### Work instruction
Give the data again word for word; drop the pictures.

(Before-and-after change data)
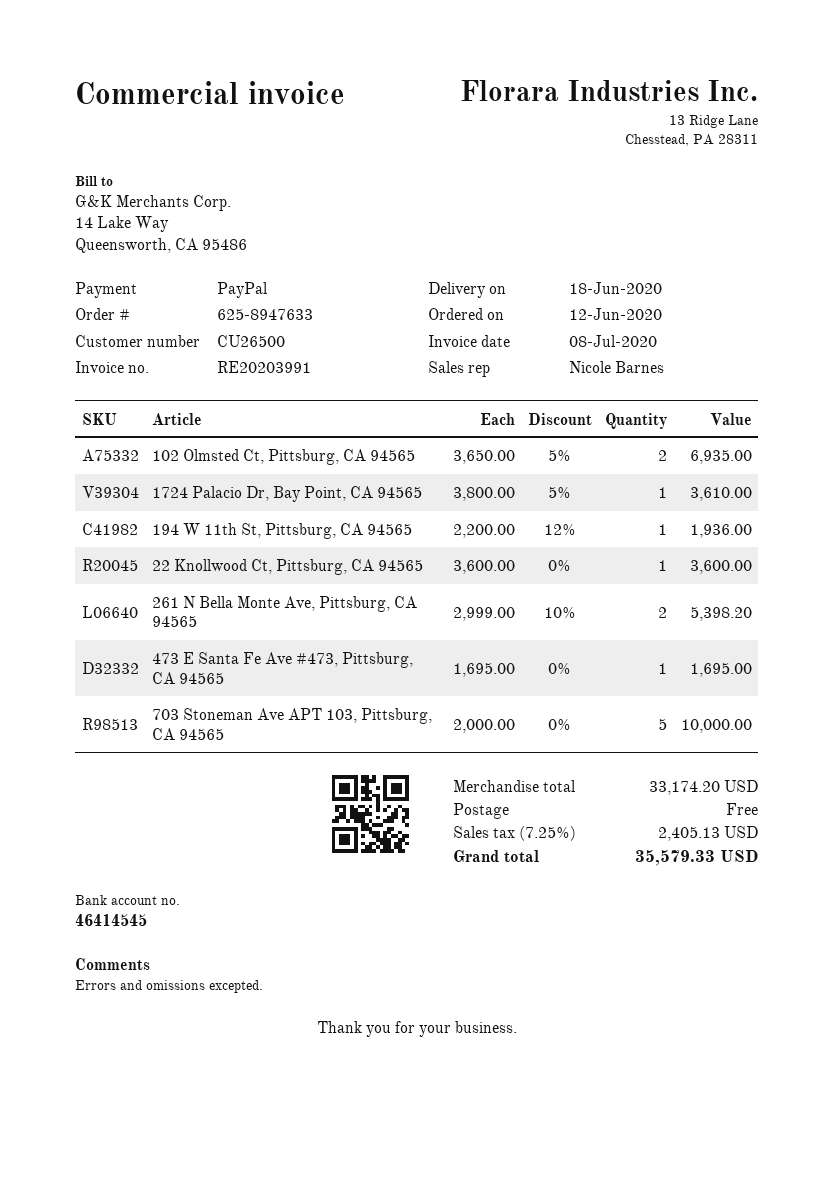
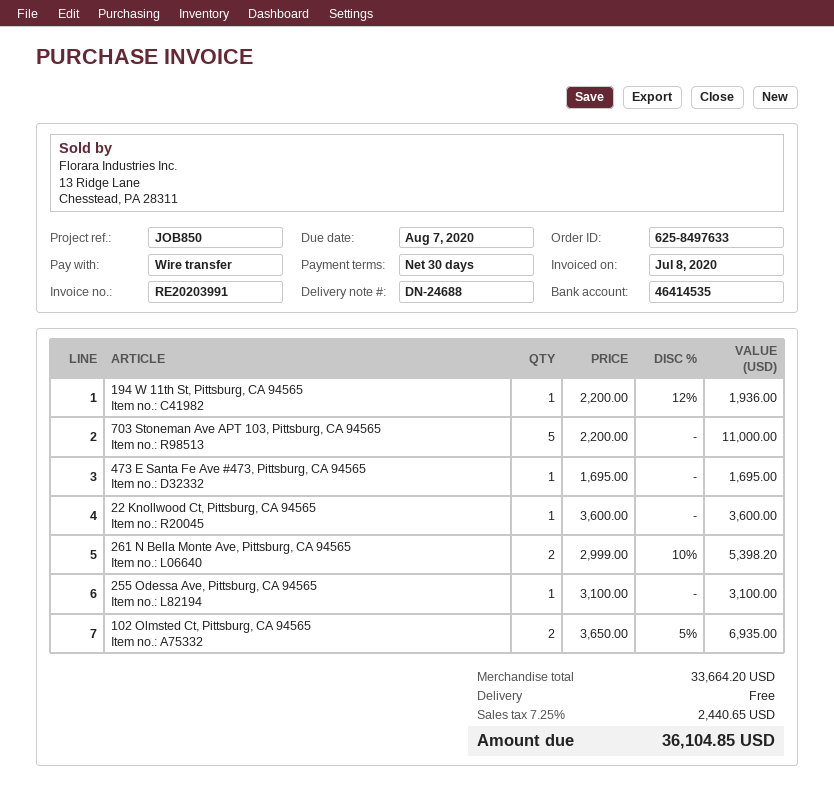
order number: 625-8947633 -> 625-8497633
payment method: PayPal -> bank transfer
bank account: 46414545 -> 46414535
1724 Palacio Dr, Bay Point, CA 94565: 1 x 3800.00 - 5% = 3610.00 -> none
703 Stoneman Ave APT 103, Pittsburg, CA 94565: 5 x 2000.00 = 10000.00 -> 5 x 2200.00 = 11000.00
255 Odessa Ave, Pittsburg, CA 94565: none -> 1 x 3100.00 = 3100.00
subtotal: 33174.20 -> 33664.20
tax: 7.25% = 2405.13 -> 7.25% = 2440.65
total: 35579.33 -> 36104.85

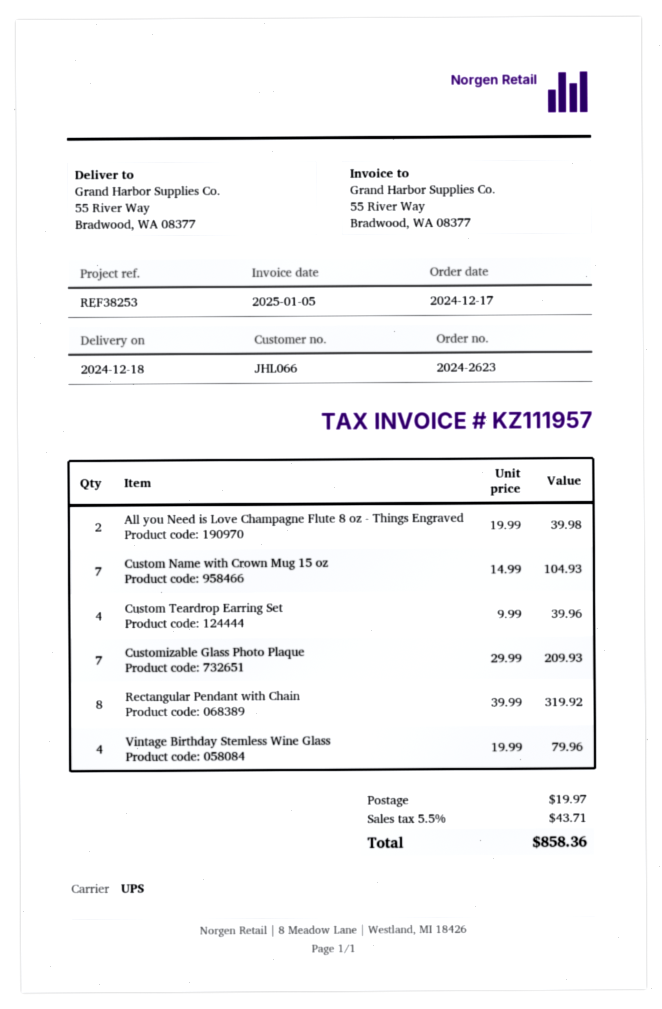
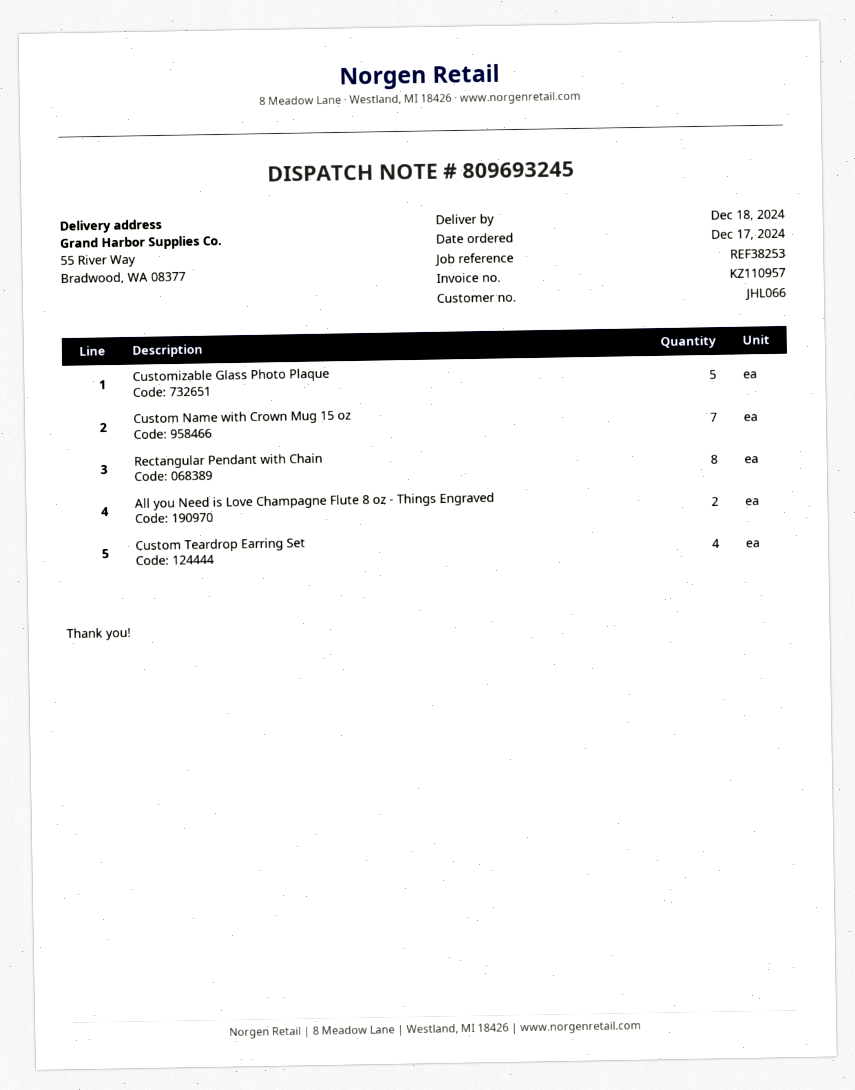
invoice number: KZ111957 -> KZ110957
Customizable Glass Photo Plaque: 7 -> 5
Vintage Birthday Stemless Wine Glass: 4 -> none

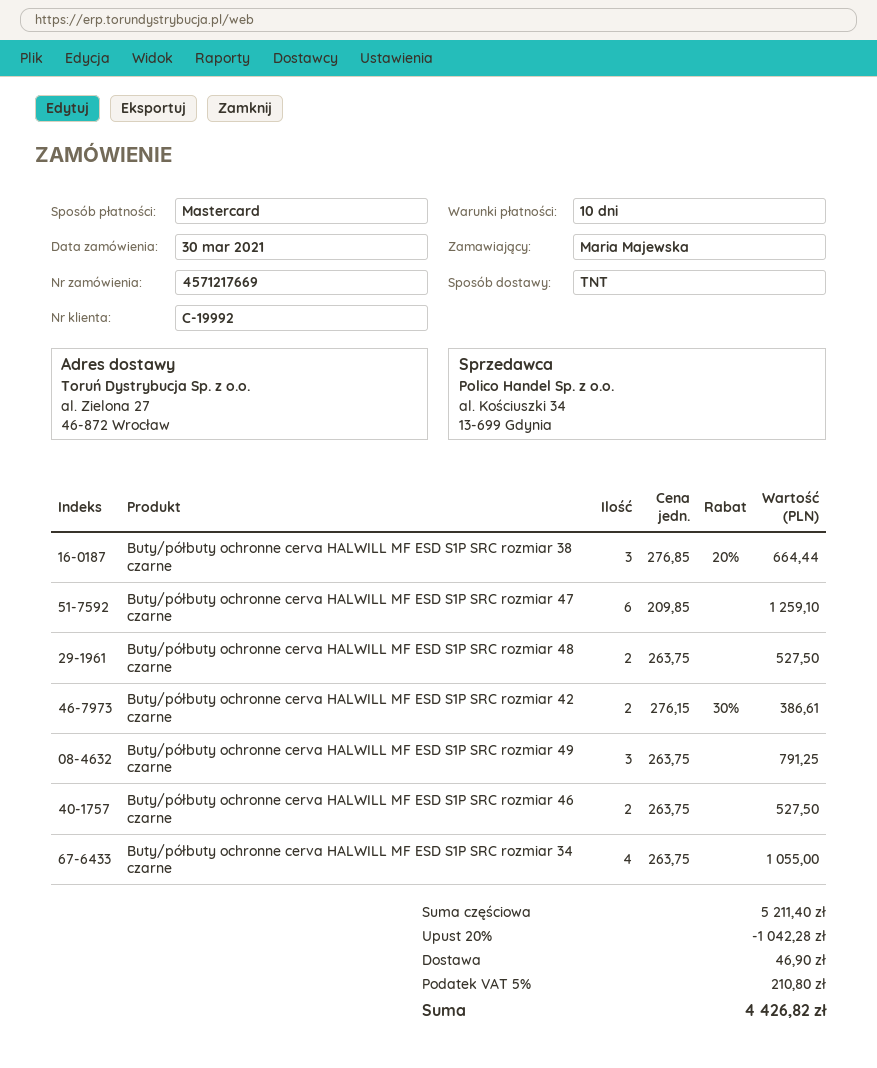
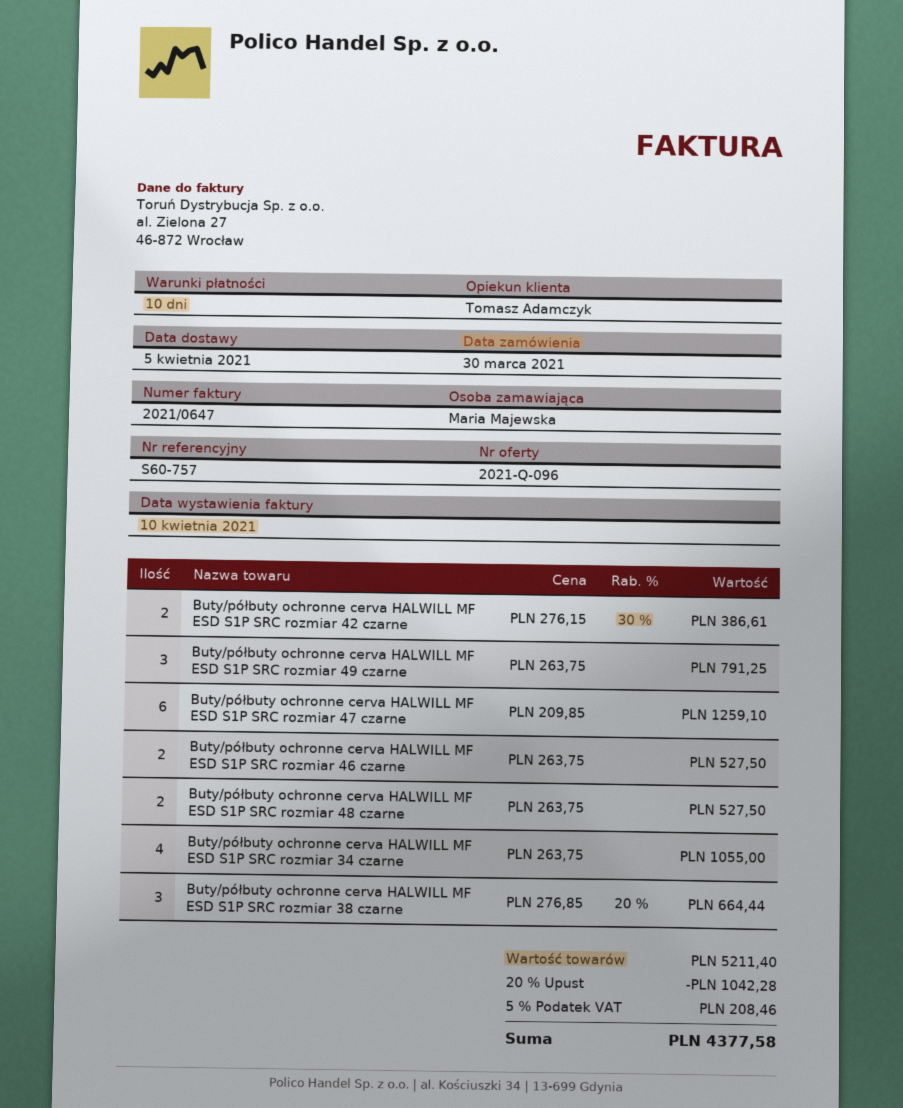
shipping: 46.90 -> none
tax: 5% = 210.80 -> 5% = 208.46
total: 4426.82 -> 4377.58

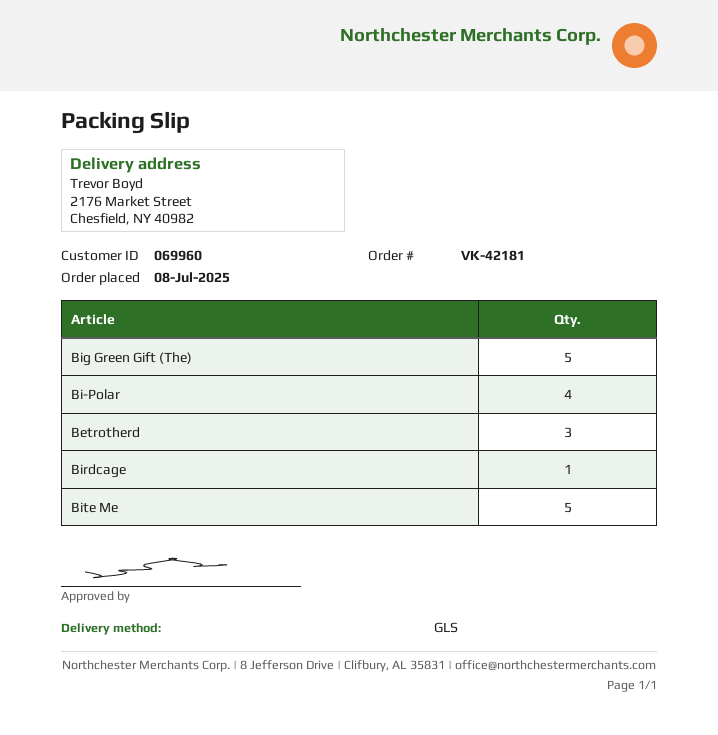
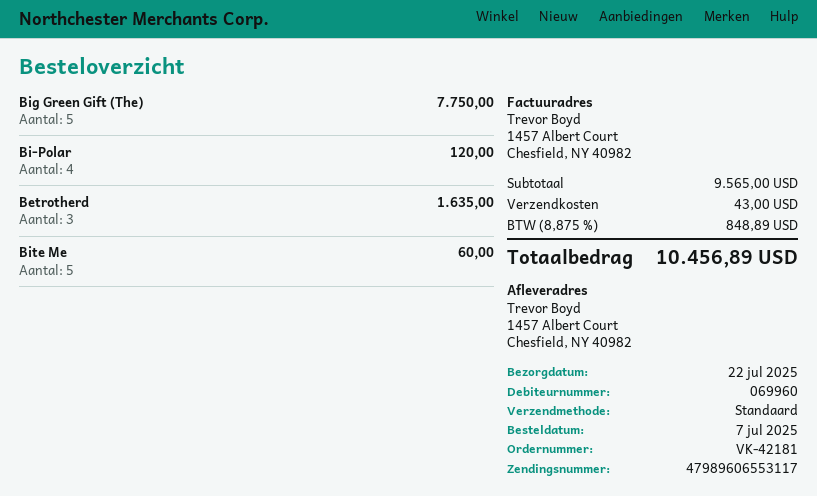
order date: 2025-07-08 -> 2025-07-07
shipping method: GLS -> standard
ship to: 2176 Market Street, Chesfield, NY 40982 -> 1457 Albert Court, Chesfield, NY 40982
Birdcage: 1 -> none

### Task answer
order number: 625-8947633 -> 625-8497633
payment method: PayPal -> bank transfer
bank account: 46414545 -> 46414535
1724 Palacio Dr, Bay Point, CA 94565: 1 x 3800.00 - 5% = 3610.00 -> none
703 Stoneman Ave APT 103, Pittsburg, CA 94565: 5 x 2000.00 = 10000.00 -> 5 x 2200.00 = 11000.00
255 Odessa Ave, Pittsburg, CA 94565: none -> 1 x 3100.00 = 3100.00
subtotal: 33174.20 -> 33664.20
tax: 7.25% = 2405.13 -> 7.25% = 2440.65
total: 35579.33 -> 36104.85

invoice number: KZ111957 -> KZ110957
Customizable Glass Photo Plaque: 7 -> 5
Vintage Birthday Stemless Wine Glass: 4 -> none

shipping: 46.90 -> none
tax: 5% = 210.80 -> 5% = 208.46
total: 4426.82 -> 4377.58

order date: 2025-07-08 -> 2025-07-07
shipping method: GLS -> standard
ship to: 2176 Market Street, Chesfield, NY 40982 -> 1457 Albert Court, Chesfield, NY 40982
Birdcage: 1 -> none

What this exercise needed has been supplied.